BEGIN
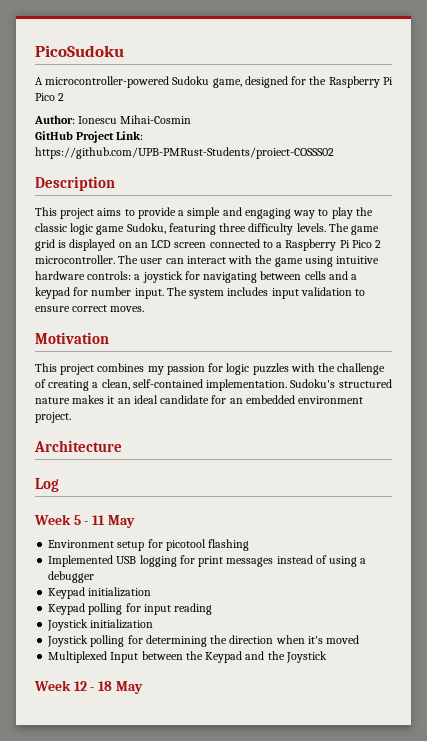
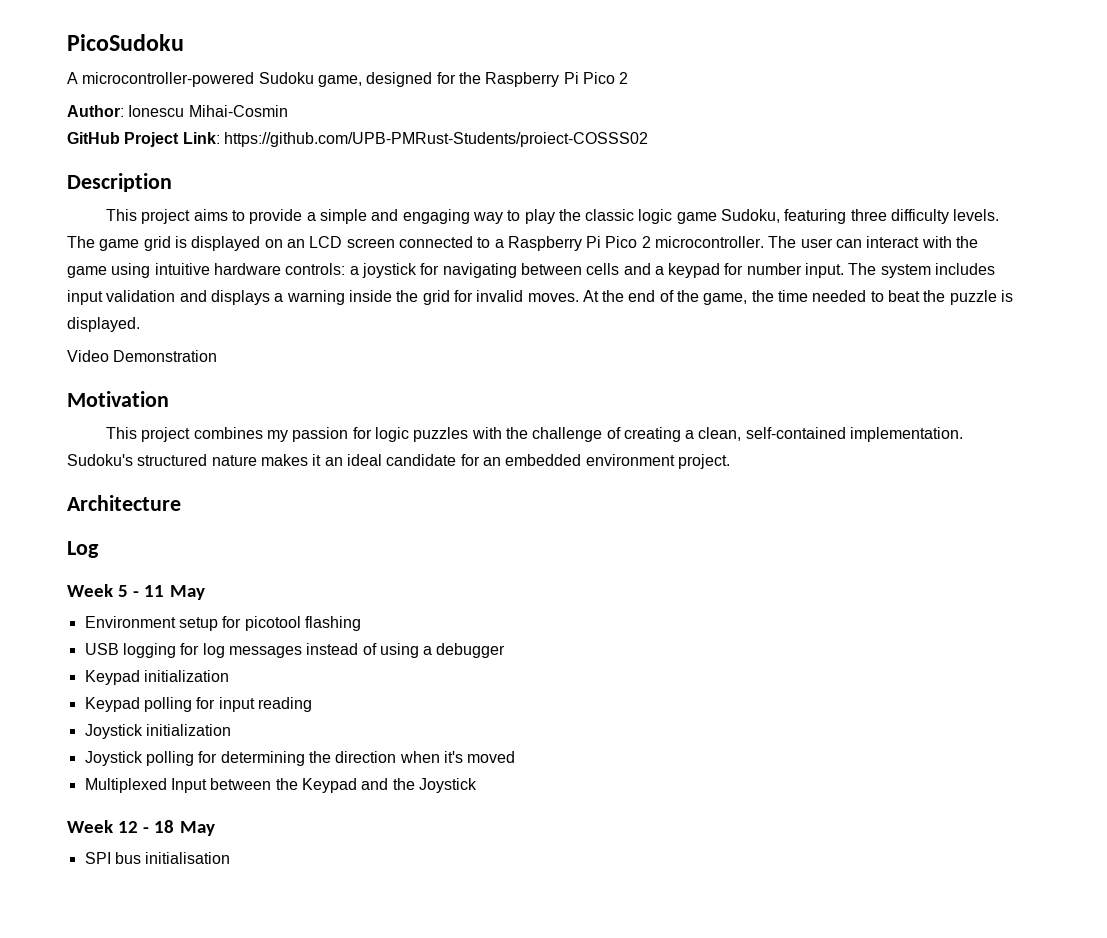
- The system includes input validation to ensure correct moves.
+ The system includes input validation and displays a warning inside the grid for invalid moves. At the end of the game, the time needed to beat the puzzle is displayed.
+ Video Demonstration
- Implemented USB logging for print messages instead of using a debugger
+ USB logging for log messages instead of using a debugger
+ SPI bus initialisation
END
## Problem description
Once more, give the listing above exactly, leaving each picture out.

## Expected output
- The system includes input validation to ensure correct moves.
+ The system includes input validation and displays a warning inside the grid for invalid moves. At the end of the game, the time needed to beat the puzzle is displayed.
+ Video Demonstration
- Implemented USB logging for print messages instead of using a debugger
+ USB logging for log messages instead of using a debugger
+ SPI bus initialisation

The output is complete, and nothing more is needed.